Tambra’s lecture was received by over 50 medical students, faculty and staff — all attentive and inquisitive. Several students asked questions and the group engaged in a thoughtful discussion about the role of economic development, power of nutrition education, need for preventive healthcare, importance of preserving culture, and connecting to the African diaspora.
Tambra considers herself a “food fighter — fighting for the freedom to feed all people good food, be an advocate for nourished communities through vital vitamins and miraculous minerals, and speak up for the voiceless veggies.” Her passion for her work is undeniable not only in her lectures, but in all aspects of her life, “my personal inspiration is leaving footprints for others to follow and to help direct their path, purpose, fulfillment, and soul completion.”

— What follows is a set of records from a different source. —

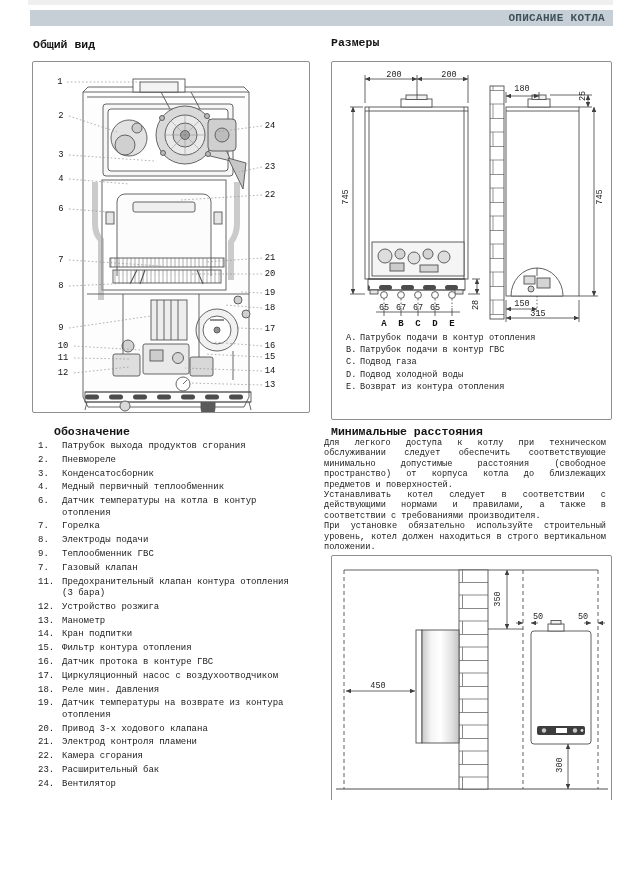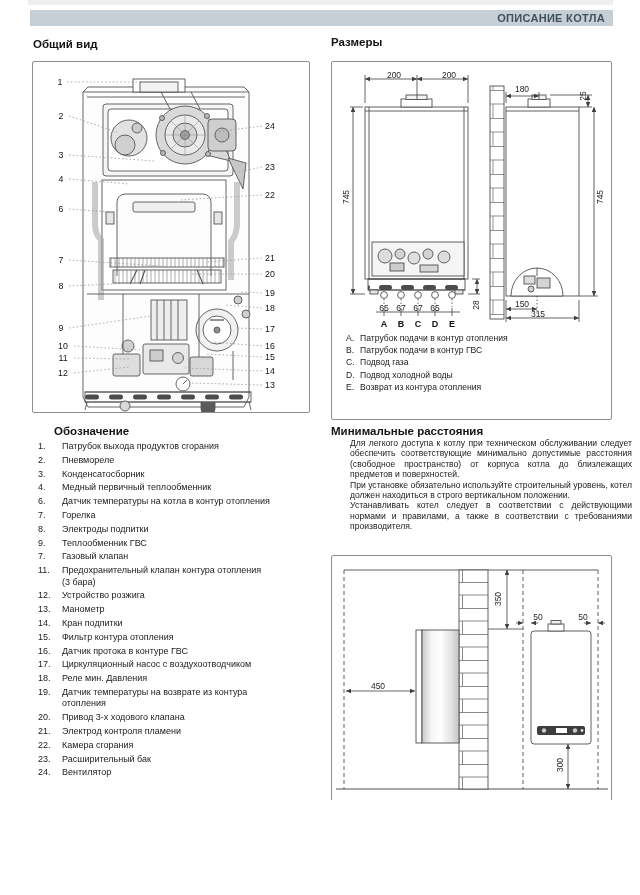"ОПИСАНИЕ КОТЛА" .page { font-family: Liberation Sans, sans-serif -> Liberation Mono, monospace }
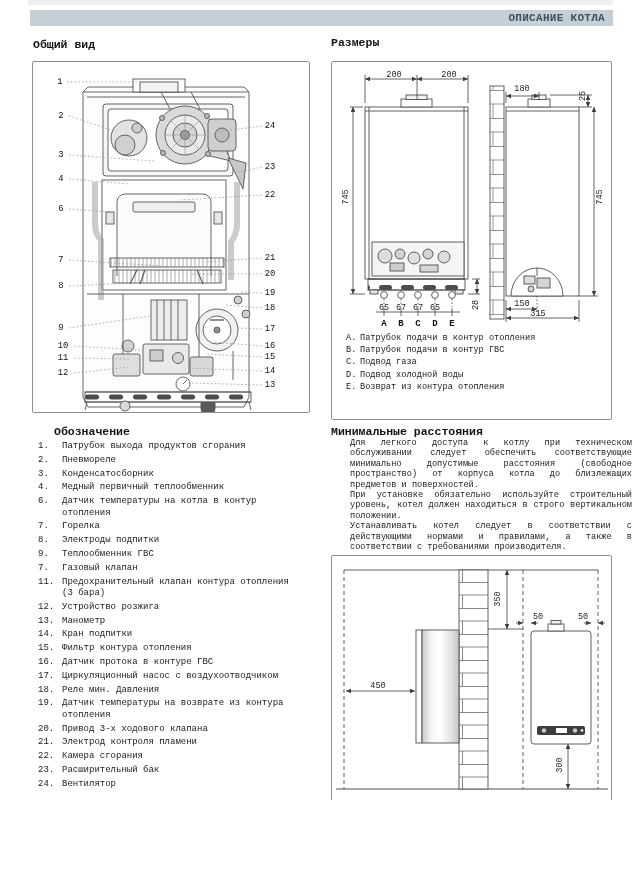"Для легкого доступа к котлу" .mintext { left: 350px -> 324px }
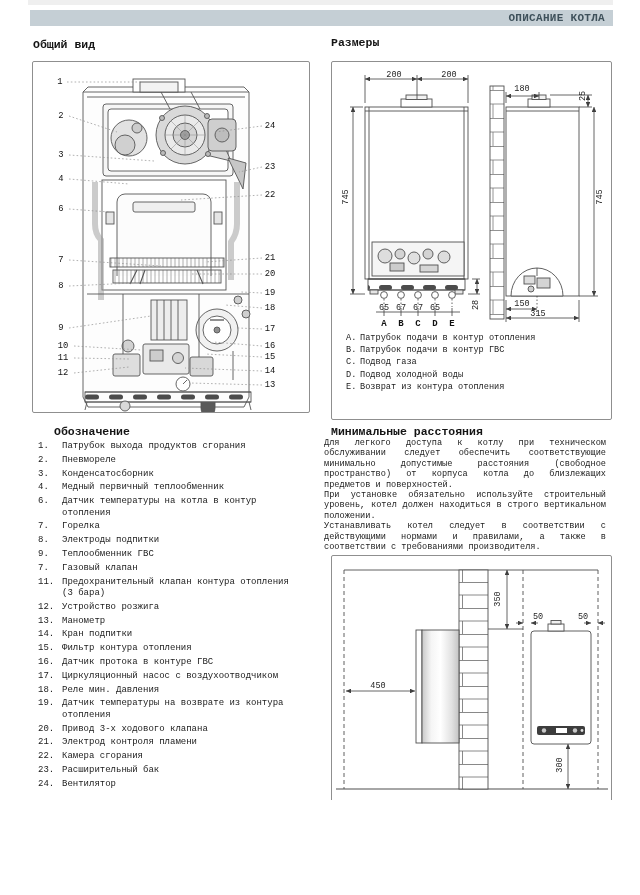"При установке обязательно используйте" p { order: before "Устанавливать котел следует в" -> after "Устанавливать котел следует в" }
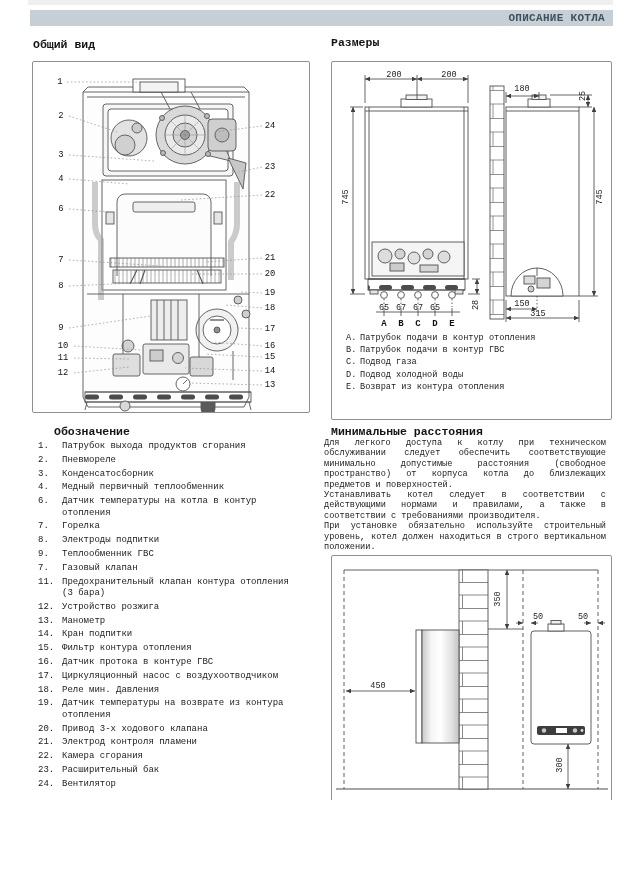"Электроды подпитки" span.txt { text: подпитки -> подачи }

Tambra Raye Stevenson is founder of Nativsol Kitchen based in Washington, DC where she focuses on the intersection of African diaspora food, culture and spirituality. Recently she completed the Certification in Food and Spirit Practitioner Program. She has a B.S. in Human Nutrition from Oklahoma State University and a Master’s in Health Communication from Tufts Medical School and has completed her dietetic internship program. An Oklahoma native, Tambra is a trusted media source for her community on food related issues and has appeared in the Washington Post, NBC Nightly News, Huffington Post, Food and Nutrition Magazine, CBS/WNEW Radio, WHUR-FM, TheRoot.com, Pacifica Radio, New America Media, Sirius XM Radio, NBC’s The Grio, and WPFW-FM. She is a Certified Personal Trainer, trained in Dahn Yoga, and has completed the highly regarded the Center for Mind-Body Medicine’s, Food as Medicine health professional training program. Tambra comes from a long line of healers and traces her heritage to the Fulani tribe of Nigeria and Niger. From her Ghanian stepfather, she learned the importance of education, spirituality, and healing traditions.